En el noroesteGales, en una pequeña isla llamadaAngleseyAllí vivió una vez un pueblo tranquilo, pacífico durante generaciones.
El pueblo parecía normal, pero su cementerio tenía una figura notable.
El alegre granjero de Anglesey
Esta “figura notable” era en realidad un granjero ordinario pero extraordinario llamadoWilliam Ap Howell. Vivió una vida tranquila, disfrutando de la pesca y cuidando su jardín, saboreando plenamente los placeres simples de la vida.
Lo que más asombró a la gente no fue sólo su longevidad sino también su fertilidad. Howell vivió hasta los 105 años y tuvo una memoria aguda y un pensamiento ágil durante toda su vida.
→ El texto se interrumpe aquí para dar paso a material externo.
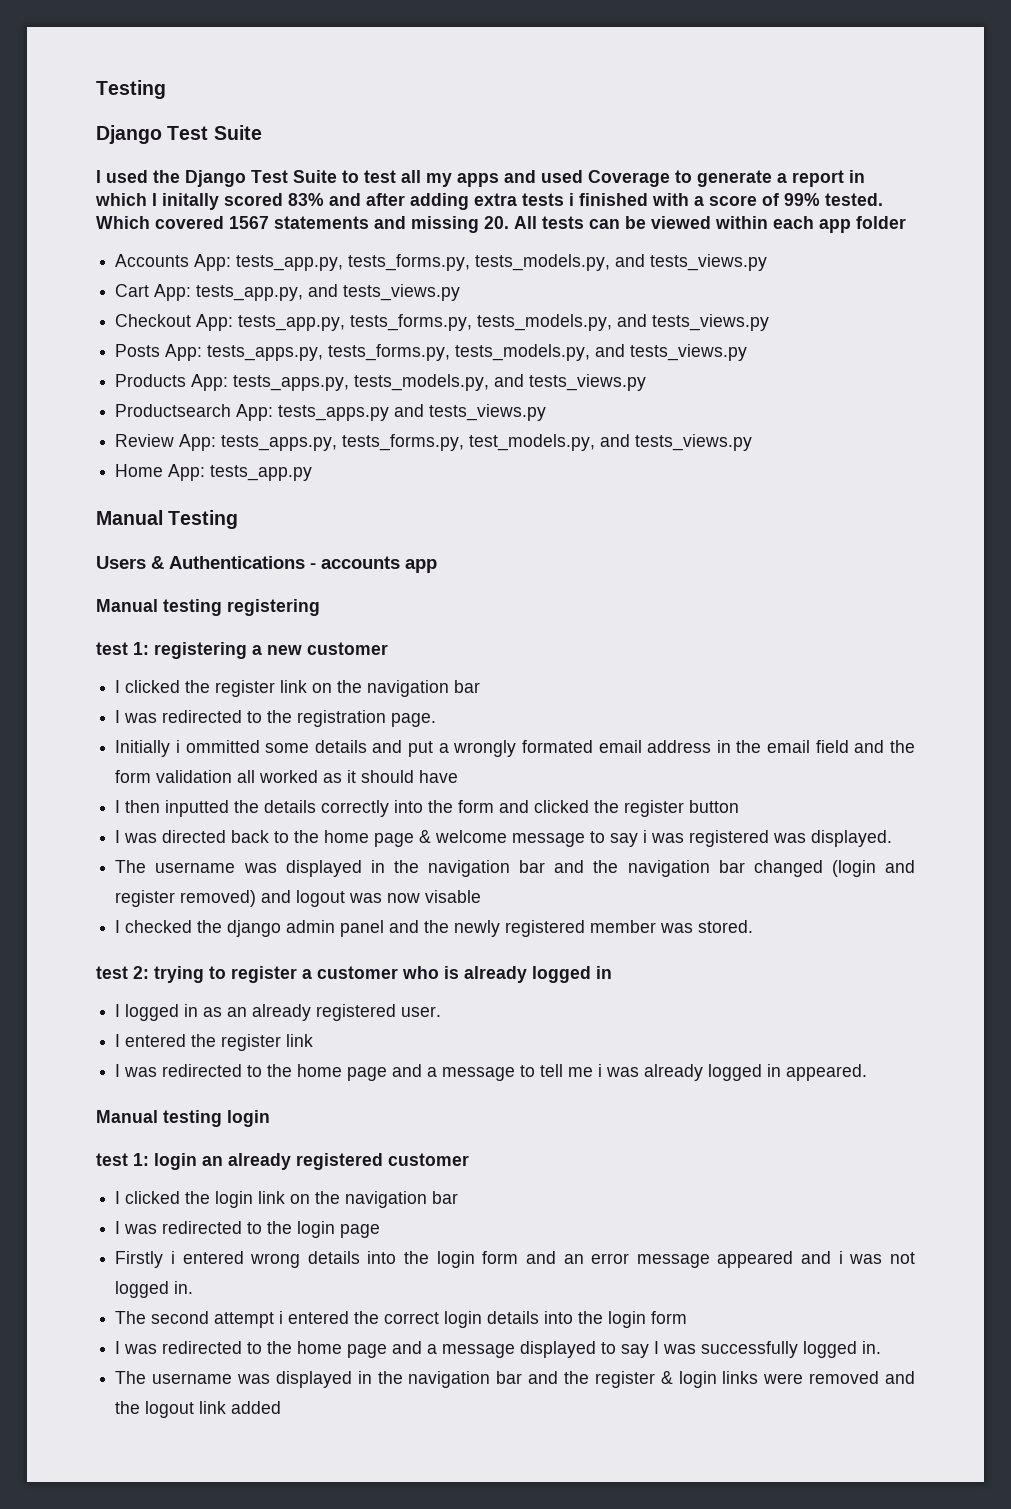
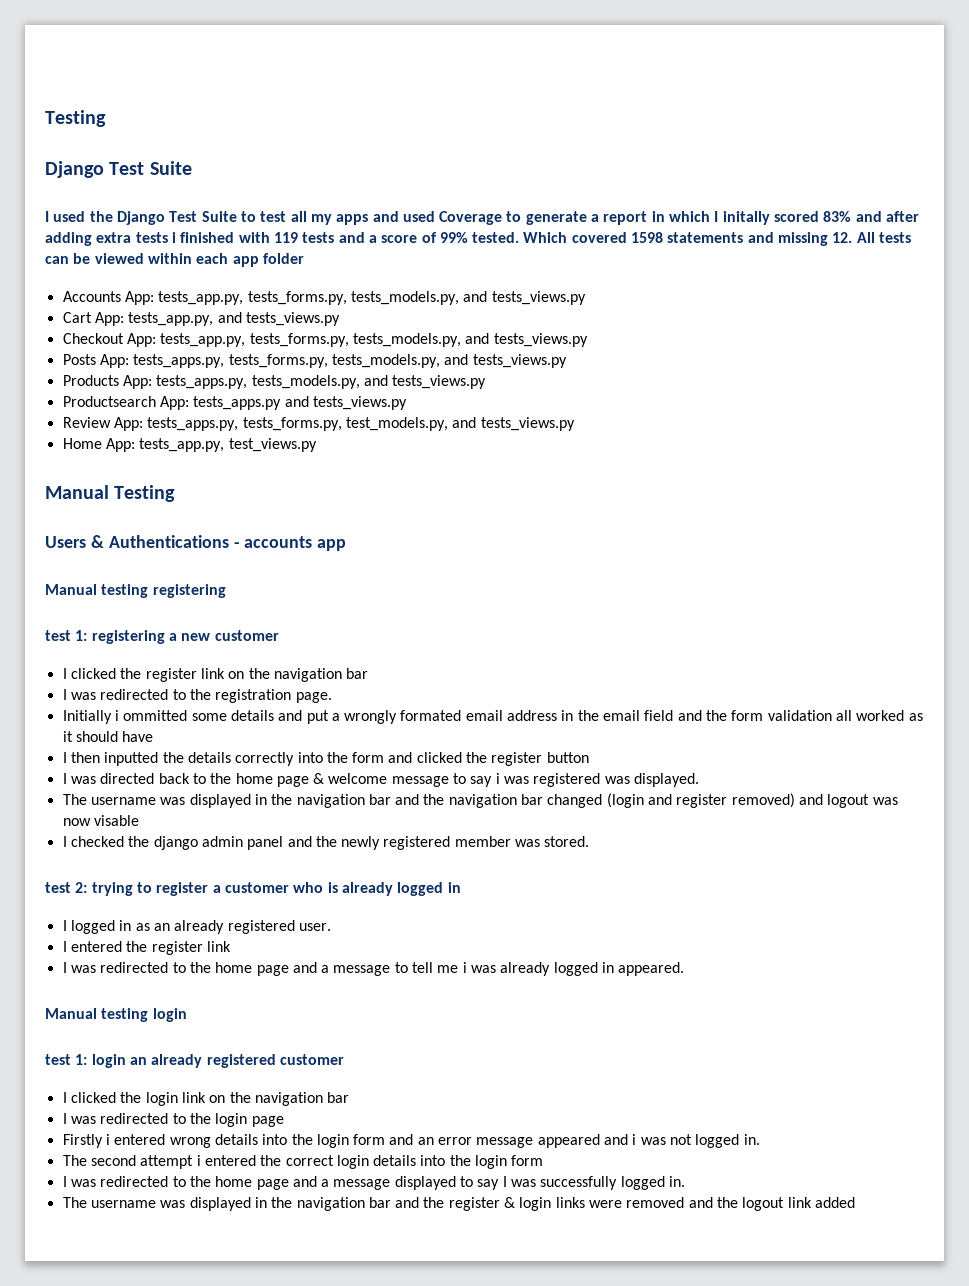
(689, 199) none -> [273,232,365,243] 119 tests and
[229,216,269,229] 1567 -> [631,232,664,243] 1598
[484,216,509,229] 20. -> [832,232,853,243] 12.
[210,465,313,481] tests_app.py -> [139,438,317,452] tests_app.py, test_views.py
Pero lo más sorprendente es que tuvo 43 hijos con cinco mujeres, un número suficiente para llenar casi cuatro equipos de fútbol.
La vida en el pueblo del siglo XVI

A finales del siglo XVIII, el escritor de viajesThomas banderínVisitó Anglesey y relató la minería de cobre local en la montaña Parys. Durante sus viajes, registró la historia de Howell.
Sorprendentemente, este “gran patriarca” no era un gigante con un gran apetito. Era pequeño, alegre y amigable, y llevaba una vida sencilla centrada en la agricultura, una dieta basada en leche, la pesca y la caza de aves.
Howell murió en marzo de 1581. En una época en la que el entretenimiento era escaso y las familias numerosas eran comunes, la progenie de Howell era excepcional. Mientras que el hogar promedio en Gales del siglo XVI tenía 4,75 miembros, solo Howell tuvo 43 hijos.
A partir de los 21 años, tuvo un promedio de un niño cada dos años hasta una edad avanzada. En el momento de su muerte, el hijo menor tenía sólo dos años y medio, aunque a veces era incierto el origen exacto.
Matrimonios y descendencia
Para lograrlo, Howell se casó con cinco esposas.
- Su primera esposa, Ellen Williams, tuvo 22 hijos.
- La segunda, Catherine Richards, añadió 10 más.
- La tercera esposa tuvo cuatro hijos, de los tres primeros matrimonios, un total de 36.
- También tuvo dos concubinas, una con dos hijos y la otra con cinco.
Bajo la prolífica vida de Howell, la población de la pequeña aldea aumentó dramáticamente. En aquel momento, incluso la ciudad más grande y cercana tenía sólo unos 80 habitantes. Básicamente, Howell creó él solo media ciudad pequeña.
Los registros muestran que en el momento de su muerte, los descendientes de Howell abarcaban cuatro generaciones, siendo alrededor de 300, de los cuales aproximadamente 80 vivían en Anglesey.
Supervivencia y habilidades notables

Para mantener a su enorme familia, Howell desarrolló excelentes habilidades de caza. A menudo dependía de la caza furtiva para alimentar a su familia. Los registros parroquiales indican que gozó de buena salud durante toda su vida.
Era de constitución mediana, tez rubicunda y nunca padeció cálculos biliares, gota ni enfermedades graves. Su alimentación fue moderada, trabajó la tierra, pescó y cazó hasta sus últimos días.
Comparación con registros históricos de fertilidad
Aunque la fertilidad de Howell fue extraordinaria, la historia conoce figuras aún más prolíficas.
- Moulay Ismail ibn SharifSegún se informa, el marroquí del siglo XVIII tuvo 500 esposas y engendró 525 hijos y 342 hijas, con un total de 1.042 descendientes según los Récords Mundiales Guinness.
- Otros ejemplos reales incluyenAugusto II de Poloniacon 370 niños ySobhuza IIde Suazilandia con 70 esposas y 210 hijos.
- Ibrahim Njoya, rey del pueblo Bamum en Camerún, tuvo más de 600 esposas y 117 hijos.
- Nguyen Phuc Minh Mangde Vietnam tuvo 78 hijos y 64 hijas.
- Rey Saud de Arabia SauditaSegún se informa, tuvo 110 hijos.
Aún más cerca en el tiempo, el nigeriano Mohammed Bello Abubakar tuvo 86 esposas y 170 hijos, superó los límites legales y cumplió condena en prisión por poligamia antes de morir a los 93 años.
Legado de fertilidad

A lo largo de la historia, estos individuos han contribuido significativamente al crecimiento de la población, aunque sus vidas fueron ejemplos extremos de fertilidad humana. William Ap Howell, un granjero de Anglesey, puede que tuviera una fama modesta, pero en cuanto a su impacto reproductivo, pobló casi sin ayuda una pequeña aldea.
Su historia ilustra cómo una vida sencilla, una salud extraordinaria y una fertilidad extraordinaria pueden dejar una huella duradera en la historia de la humanidad.